WHAT YOU SHOULD DO -
The entries are to be printed again word for word, but no picture may appear.

SOURCE DATA -
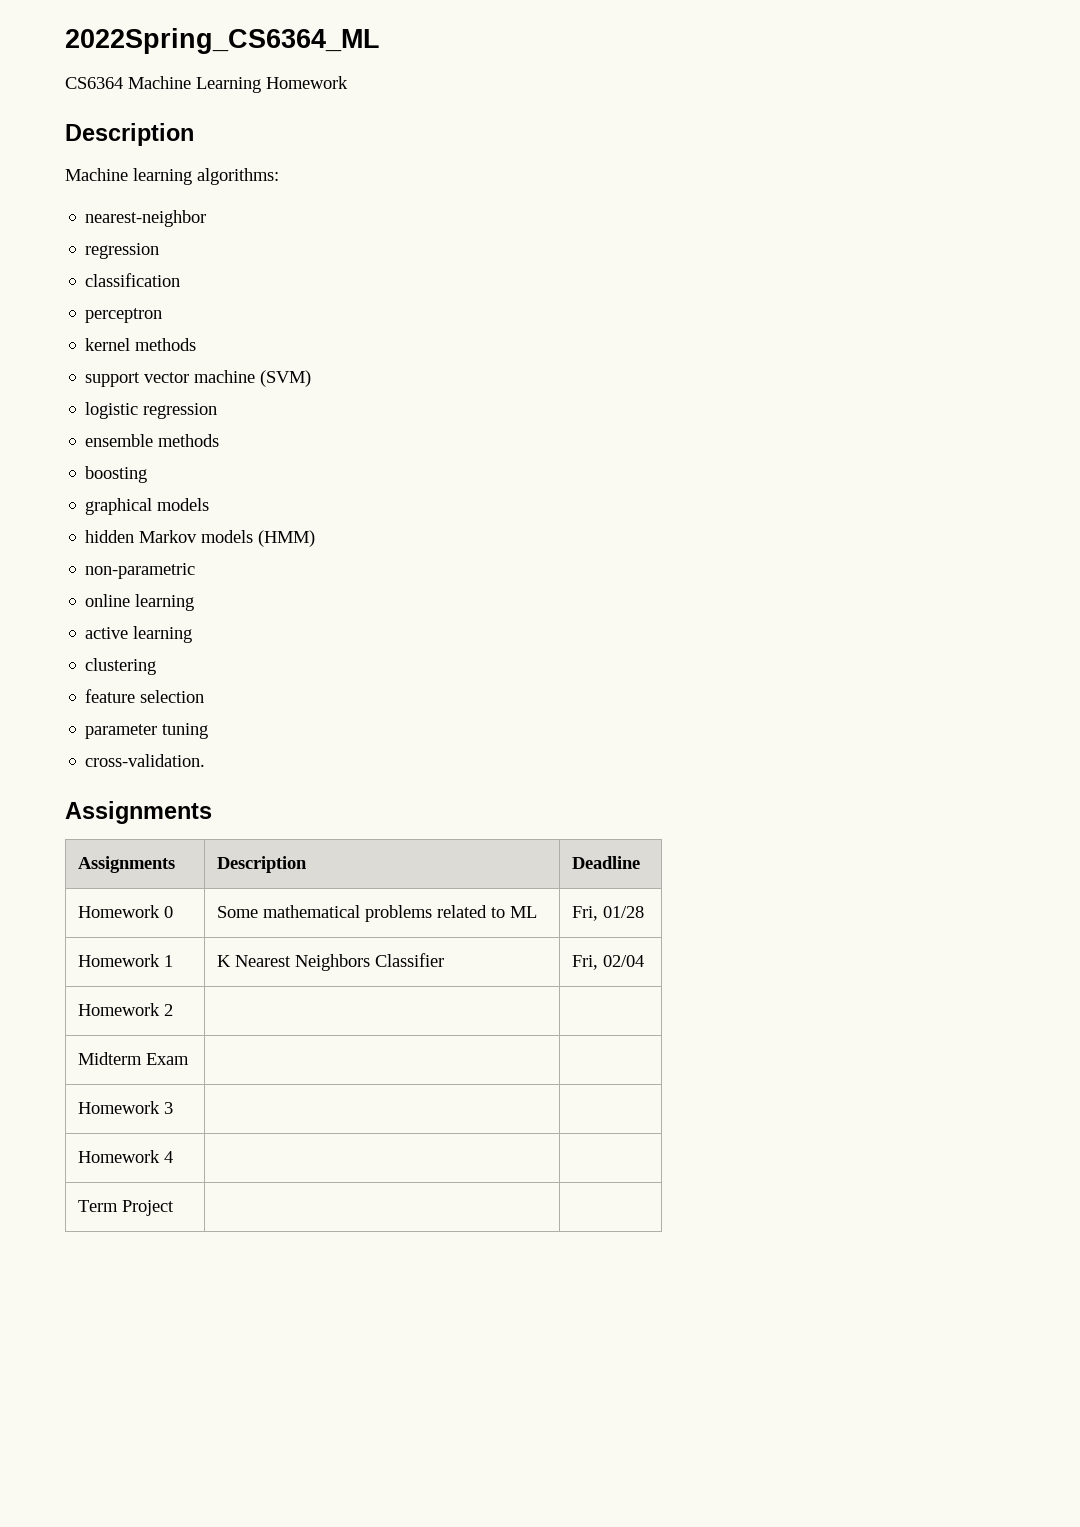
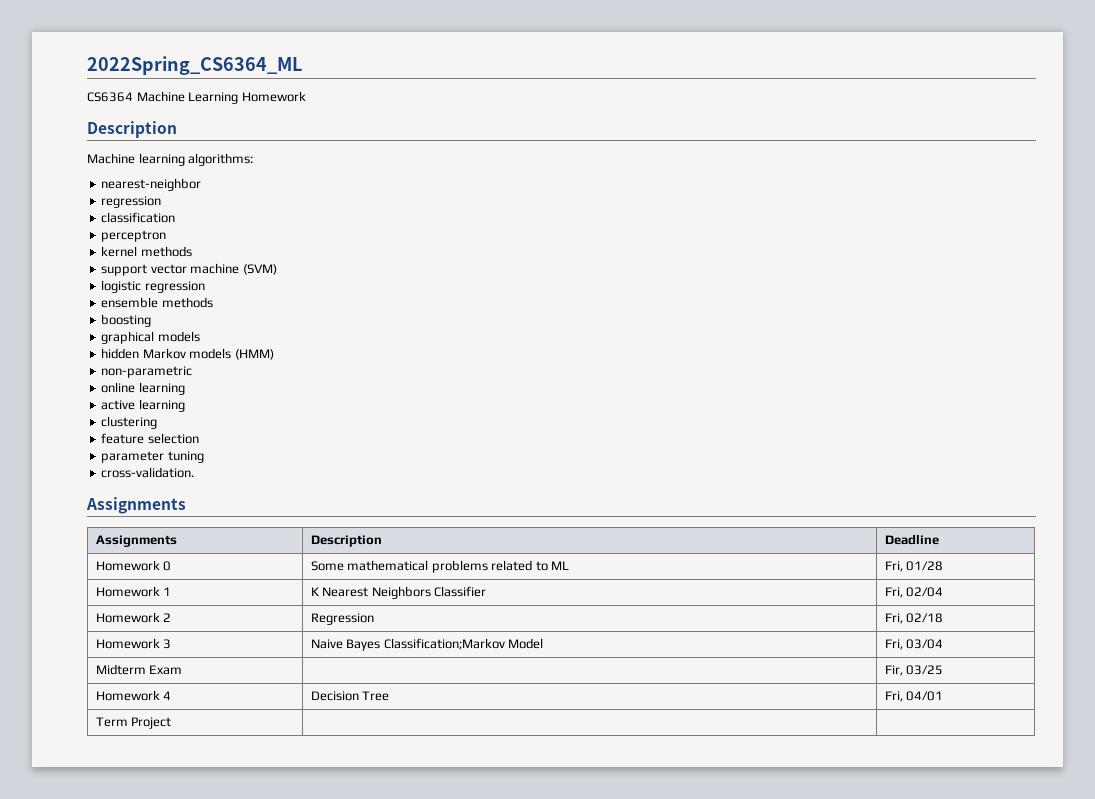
(174, 1010) | -> [310,613,374,625] [884,613,944,624] [95,638,172,649] [310,638,544,651] [884,639,944,650] Regression | Fri, 02/18 // Homework 3 | Naive Bayes Classification;Markov Model | Fri, 03/04
[78,1101,174,1114] // Homework 3 | | -> [884,665,944,676] Fir, 03/25
(174, 1157) | -> [310,691,390,701] [884,691,944,702] Decision Tree | Fri, 04/01

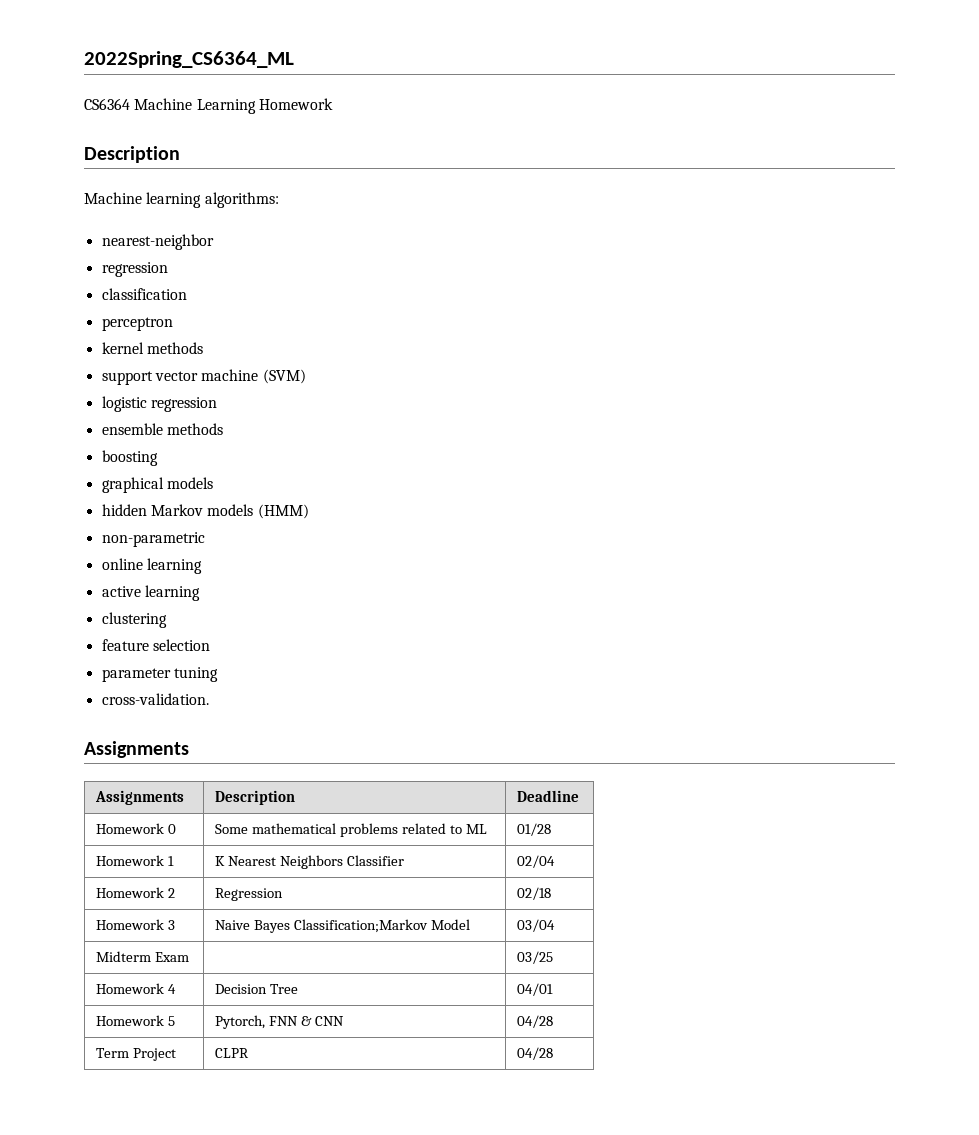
[884,561,903,572] Fri, -> (487, 829) none
[884,587,903,598] Fri, -> (404, 860) none
[884,613,903,624] Fri, -> (284, 894) none
[884,639,903,650] Fri, -> (470, 924) none
[884,665,903,676] Fir, -> (190, 957) none
[884,691,903,702] Fri, -> (299, 989) none
(944, 696) none -> [96,1015,176,1026] [215,1015,344,1029] [517,1015,554,1028] // Homework 5 | Pytorch, FNN & CNN | 04/28
(172, 723) | -> [215,1048,250,1058] [517,1047,554,1060] CLPR | 04/28

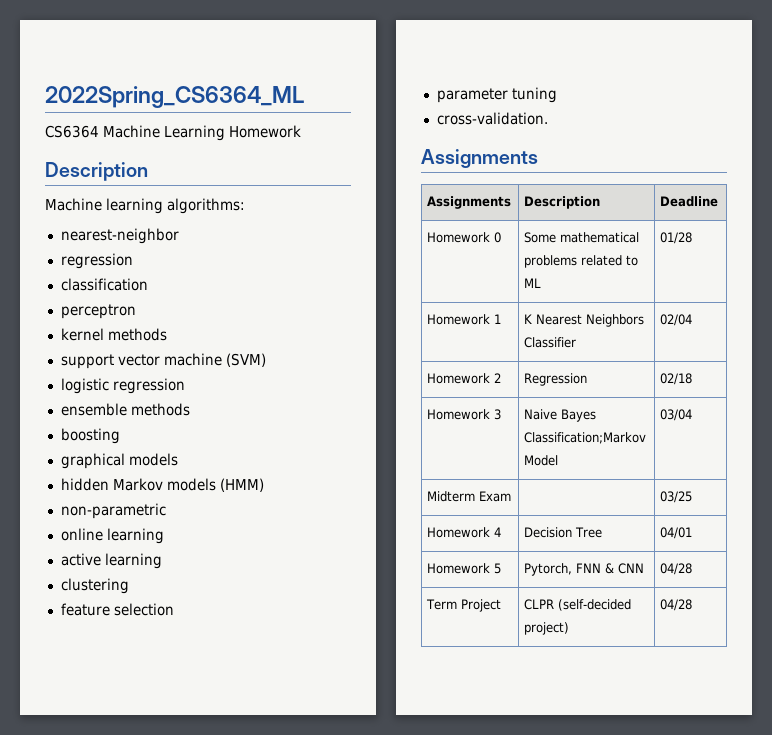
(250, 1053) none -> [558,599,632,611] [524,622,570,635] (self-decided project)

RESPONSE AREA -
(174, 1010) | -> [310,613,374,625] [884,613,944,624] [95,638,172,649] [310,638,544,651] [884,639,944,650] Regression | Fri, 02/18 // Homework 3 | Naive Bayes Classification;Markov Model | Fri, 03/04
[78,1101,174,1114] // Homework 3 | | -> [884,665,944,676] Fir, 03/25
(174, 1157) | -> [310,691,390,701] [884,691,944,702] Decision Tree | Fri, 04/01

[884,561,903,572] Fri, -> (487, 829) none
[884,587,903,598] Fri, -> (404, 860) none
[884,613,903,624] Fri, -> (284, 894) none
[884,639,903,650] Fri, -> (470, 924) none
[884,665,903,676] Fir, -> (190, 957) none
[884,691,903,702] Fri, -> (299, 989) none
(944, 696) none -> [96,1015,176,1026] [215,1015,344,1029] [517,1015,554,1028] // Homework 5 | Pytorch, FNN & CNN | 04/28
(172, 723) | -> [215,1048,250,1058] [517,1047,554,1060] CLPR | 04/28

(250, 1053) none -> [558,599,632,611] [524,622,570,635] (self-decided project)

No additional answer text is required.